La situazione ancora fluida dipende da tanti fattori. Quello più eclatante è la sovrabbondanza di cloni selezionati per la produttività e piantati dopo gli anni Sessanta, senza che sia ancora stata autorizzata alcuna nuova selezione. Non esistono disciplinari per la versione secca, la classificazione delle aree e dei vigneti si basa ancora in parte su criteri socialisti e non su quella originaria del 1732 (giusto qualche decennio prima di Bordeaux) che comunque si orientava soprattutto ai risultati pro muffa nobile. Il furmint secco si è sempre fatto per l’autoconsumo, ma era sostanzialmente un sottoprodotto degli Azsu. Durante il socialismo reale la domanda era costituita quasi esclusivamente dalla nomenclatura russa che se ne infischiava della versione secca e imponeva una fornitura di “vino dei re” qualunque fosse l’andamento climatico. Le prime vinificazioni di vino secco sono del 2000-2003 perciò in pratica nessuno conosce il reale potenziale di affinamento. Una cosa è certa: le premesse ci sono tutte, si tratta solo di trovare gli stili e le zone migliori. Ogni casa produttrice cerca di trovare la propria strada scegliendo ad esempio di dosare il legno (l’uso di piccole botti parte della tradizione in tutto e per tutto anche perché il rovere utilizzato è fornito dai boschi che circondano i vigneti) o di valorizzare qualche vigneto particolare, qualcuno fa la malolattica, altri vendemmiano dopo i primi attacchi di botrite.

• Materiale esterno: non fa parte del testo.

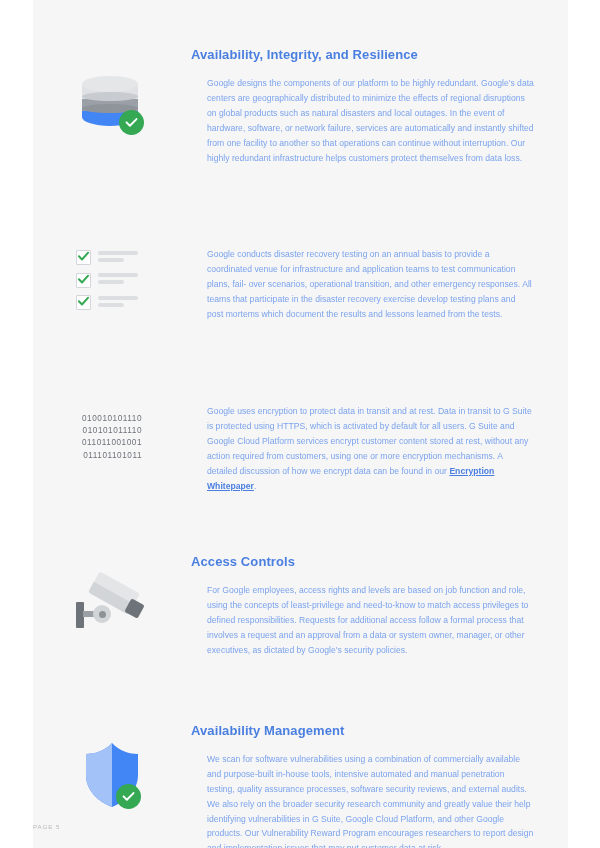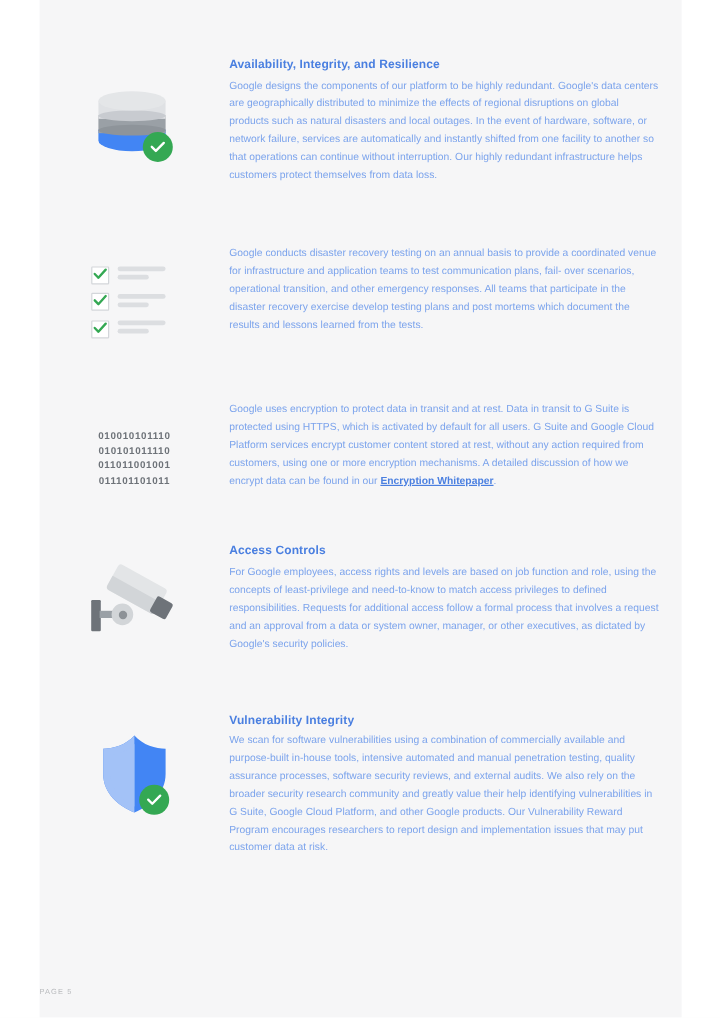"Availability, Integrity, and Resilience" .sec-title { font-size: 10px -> 13px }
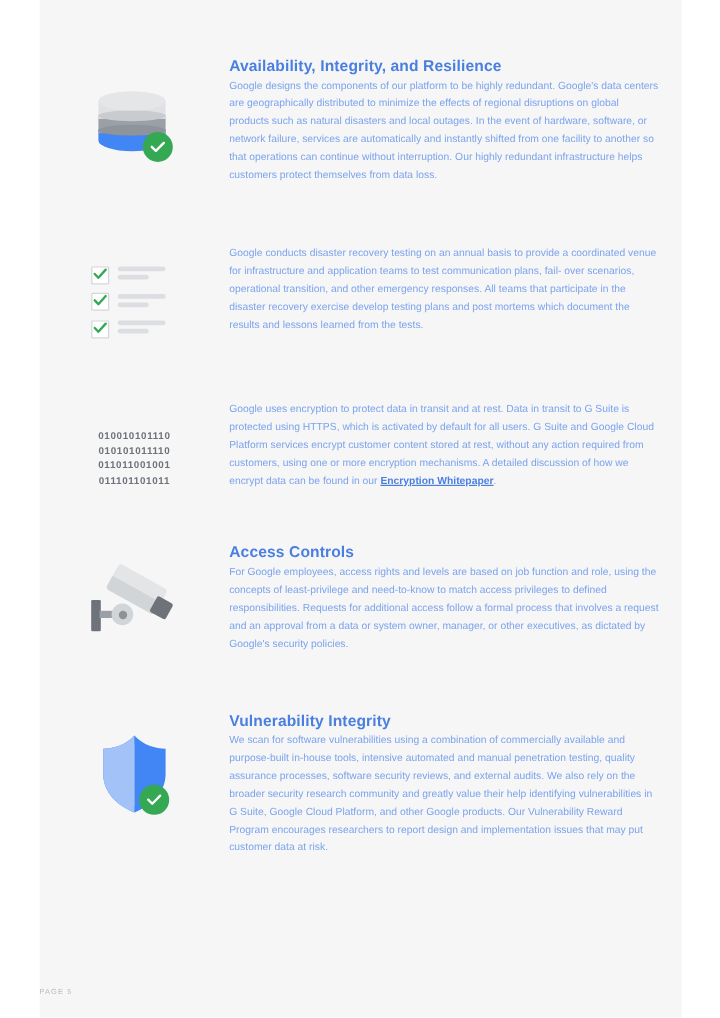"Google designs the components of" .sec-body { margin: 0 -> 16px }
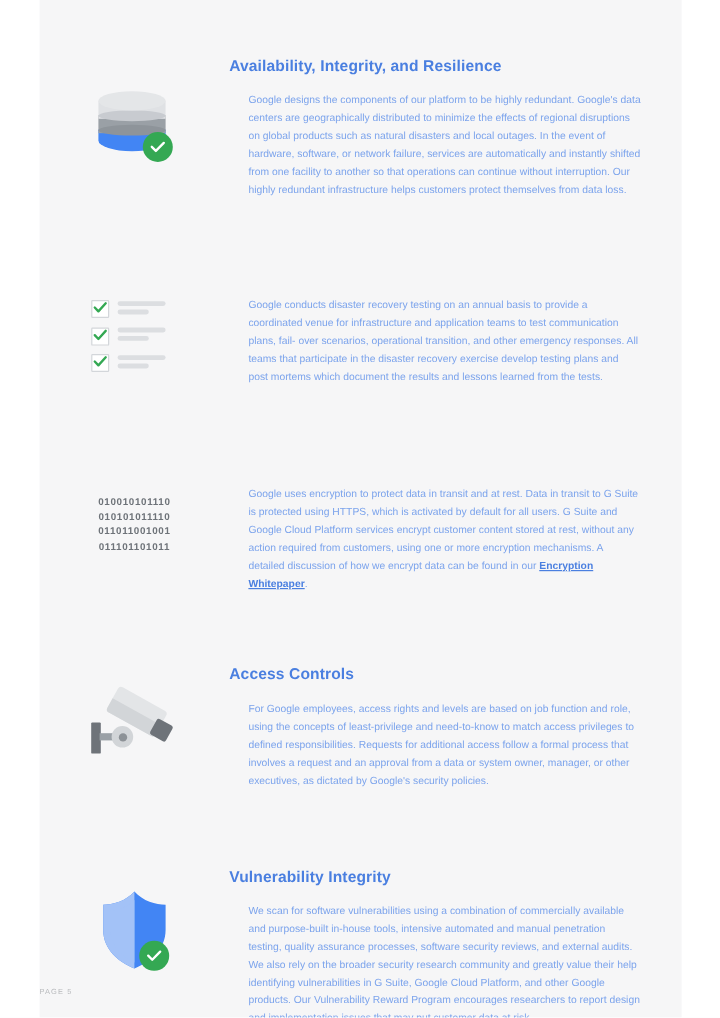"010010101110" .icon-binary { font-weight: bold -> normal; text-align: center -> right }
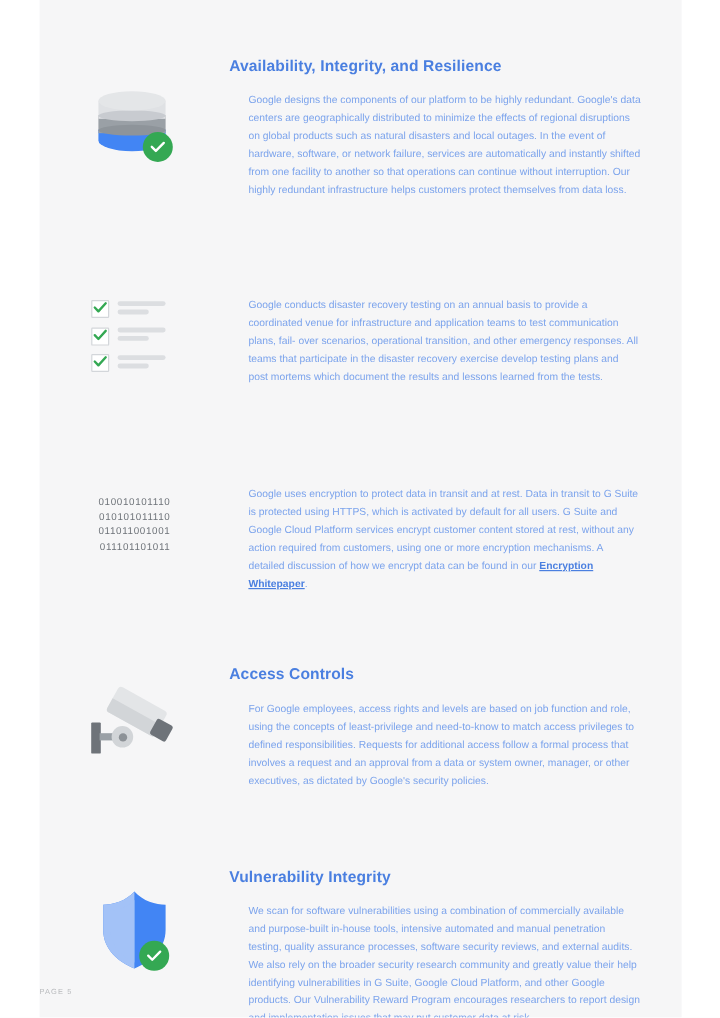"Vulnerability Integrity" div.sec-title { text: Vulnerability Integrity -> Availability Management }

La nouvelle vague del vino secco sembra conicidere con una seconda fase della rinascita del Tokaj. La privatizzazione delle terre dopo la caduta della cortina di ferro, insieme all’arrivo di grandi capitali stranieri, ha permesso in primis un ritorno alla qualità eccelsa del pre-socialismo, ma ora cominciano a distinguersi produttori e case al 100% nostrani, che pur rimanendo fortemente legati alla tradizione cercano di inventarne una nuova sempre tenendo orgogliosamente fermo il timone sulla barra del terroir, consci che sia economicamente impossibile sostenersi solo con la produzione di vini dolci, per quanto unici, fantastici e cari possano essere.

Il capofila di questa nuova fase è Istvan Szepsy, discendente da una famiglia di antiche radici enoiche. Ex-direttore della cooperativa socialista, oggi è il pioniere del furmint secco e fa già scuola con i suoi vini (i più cari) che già hanno conquistato gli allori della critica. I discepoli sono piccoli-medi produttori che cercano di dare identità a un territorio che in condizioni normali ne avrebbe già da vendere. Ne ho incontrati alcuni come Marta Wille, che con i suoi due figli produce splendidi vini naturali (tra cui due cru di furmint secco) e ha appena fondato la confraternita di Slow Food del Tokaj. Decisamente un personaggio che riscalda il cuore e che non fatica a farsi voler bene con le sue maniere da nobiltà contadina innamorata della propria terra e con una batteria di vini (i suoi Eszencia meriterebbero un’attenzione particolare) più che convincenti anche nel prezzo.
Tramite Marta ho conosciuto l’enologo di un’altra neonata piccola casa ancora ignota ai più che ha l’unico difetto di ricordare Papa Ratzinger proprio nel nome (Szent Benedict), ma che in quanto a vini non ha da invidiare ai più navigati. E poi da segnalare Dobogò con il suo Furmint 2006 in stile borgognone molto ben fatto, Zoltan Demeter, uno degli enologi più apprezzati e attivi nella regione, che produce anche in proprio versioni pulitissime di furmint e hárslevelü.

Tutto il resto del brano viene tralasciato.